The other layer of entertainment, and what makes Ultimate Beastmaster such a unique "beast," is the multicultural celebrity element. Viewers get to experience play-by-play and commentary from announcer teams representing the same six countries as the contestants. At various times, that slate has included Brooklyn Nine-Nine's Terry Crews, wrestler CM Punk, UFC fighter Anderson Silva, and Australian singer Dannii Minogue. So yeah, Ultimate Beastmaster is like the Olympics of obstacle courses.

Watching Winsanity is even crazier on Netflix

Winsanity feels like an updated, high-tech version of The Price is Right. As on that game show institution, contestants are plucked right from the audience. Host Donald Faison smashes a glowing green button, summoning to the stage whichever lucky audience member's green wristband is suddenly alight. Once up on that stage, the contestant is presented with a challenge — math-based but far more difficult and with an element of general knowledge not generally required for those grocery pricing games on The Price is Right. 

First, the competitor has to figure out the numerical answers to a series of questions, and then arrange them in proper order, from largest to smallest. The rounds keep getting tougher, and if a single contestant can advance through all four rounds unscathed, they win $10,000, and maybe also a car, both for themselves and for the member of the audience they're "playing for." And Faison (so charming and funny in Clueless and Scrubs) makes for a great game show host, offering just the right mix of encouragement and high energy to keep the game going, the studio audience pumped, and the show moving right along.

Hyperdrive is a fast and furious contest

Somebody found a way to take all the best parts of the Fast & Furious movies (with a little Top Gear and Talladega Nights thrown in) and turn them into one of the most exciting and potentially dangerous game shows of all time. Hyperdrive (co-produced by car-centric Mad Max: Fury Road star Charlize Theron) pits its 12 accomplished street racers from around the world in a contest to see who can best and most quickly navigate their amped-up super cars through an automotive obstacle course (at night), built into an abandoned New York industrial park. 

Among the absurd hindrances they have to deal with, there's a gigantic ramp at a 40-degree incline, impossibly narrow and elevated passageways, and the threat of complete underwater submersion. More than just a bunch of people racing cars, there's an emotional component, too. Viewers learn exactly why, deep down, these drivers risk life, limb, property damage, and sky-high insurance premiums to do what they do.

Blown Away is a surprisingly awesome game show about glass

Who could've predicted that one of the most fascinating game or reality shows in recent memory would be this series from Canada about competitive glassblowing? Blown Away features 10 glassblowers plying their art in the "hot shop," an Ontario warehouse where they make beautiful, fragile works of art using heat, glass, and their own breath — which looks just as tough and dangerous on TV as it does when you see these artisans do it at craft fairs and art walks. 

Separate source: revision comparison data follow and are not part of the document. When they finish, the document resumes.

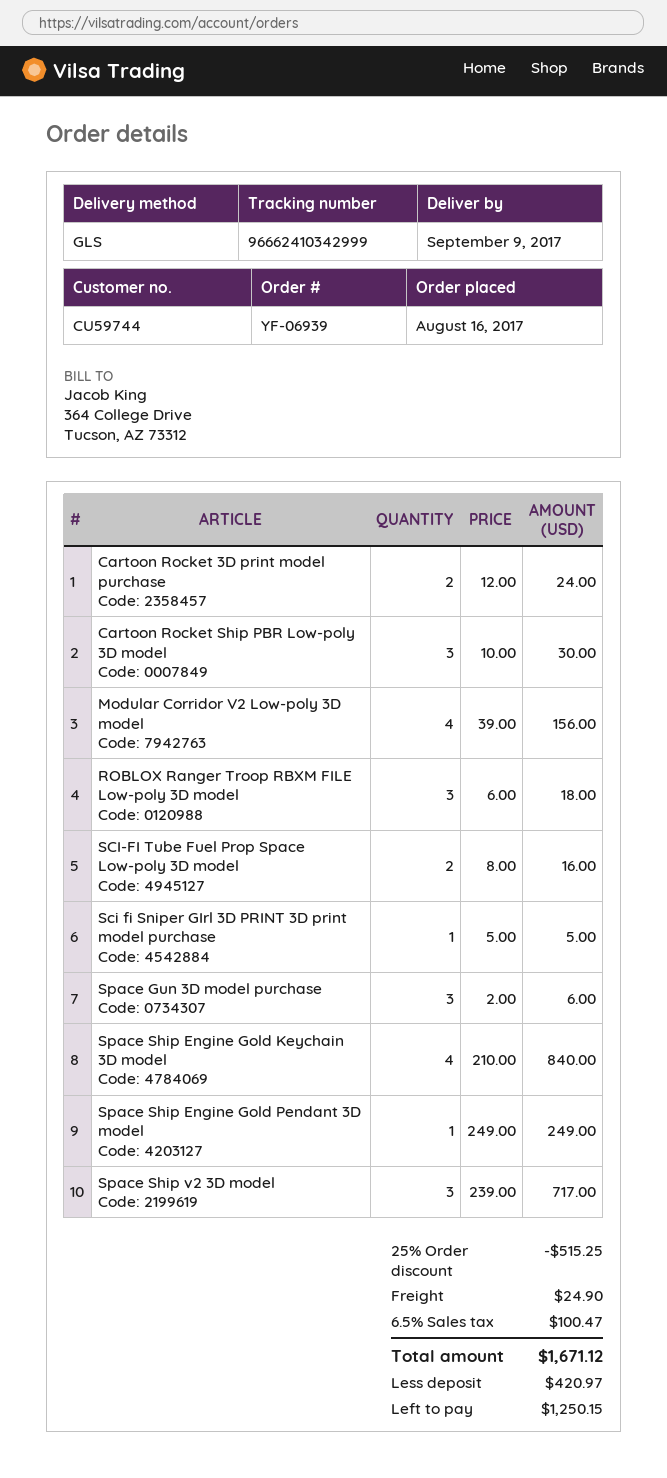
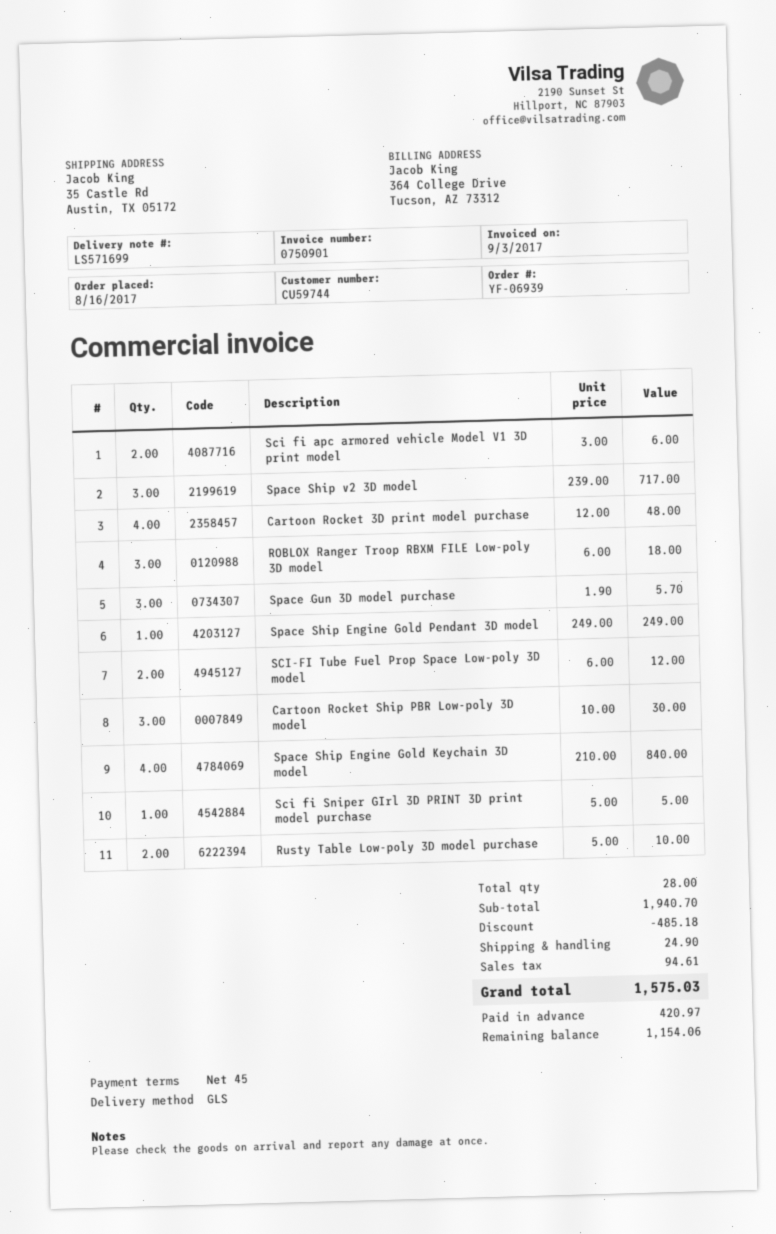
Cartoon Rocket 3D print model purchase: 2 x 12.00 = 24.00 -> 4 x 12.00 = 48.00
Modular Corridor V2 Low-poly 3D model: 4 x 39.00 = 156.00 -> none
SCI-FI Tube Fuel Prop Space Low-poly 3D model: 2 x 8.00 = 16.00 -> 2 x 6.00 = 12.00
Space Gun 3D model purchase: 3 x 2.00 = 6.00 -> 3 x 1.90 = 5.70
Sci fi apc armored vehicle Model V1 3D print model: none -> 2 x 3.00 = 6.00
Rusty Table Low-poly 3D model purchase: none -> 2 x 5.00 = 10.00
discount: 515.25 -> 485.18
tax: 100.47 -> 94.61
total: 1671.12 -> 1575.03
balance: 1250.15 -> 1154.06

In watching just one episode, viewers learn how glassblowing happens. Contestants melt sand and minerals into a putty in a 2,000 degree oven, add color, pick it all up, and blow air into it through one tool while simultaneously shaping it with an iron rod. (It's a tricky process — things can and often do go very wrong for the competitors on Blown Away.) Hosted by YouTube science personality Nick Uhas and judged in part by glass artist and professor Katherine Gray, the ultimate winner gets $60,000 and a residency at the Corning Museum of Glass, the "big time" for glass artists.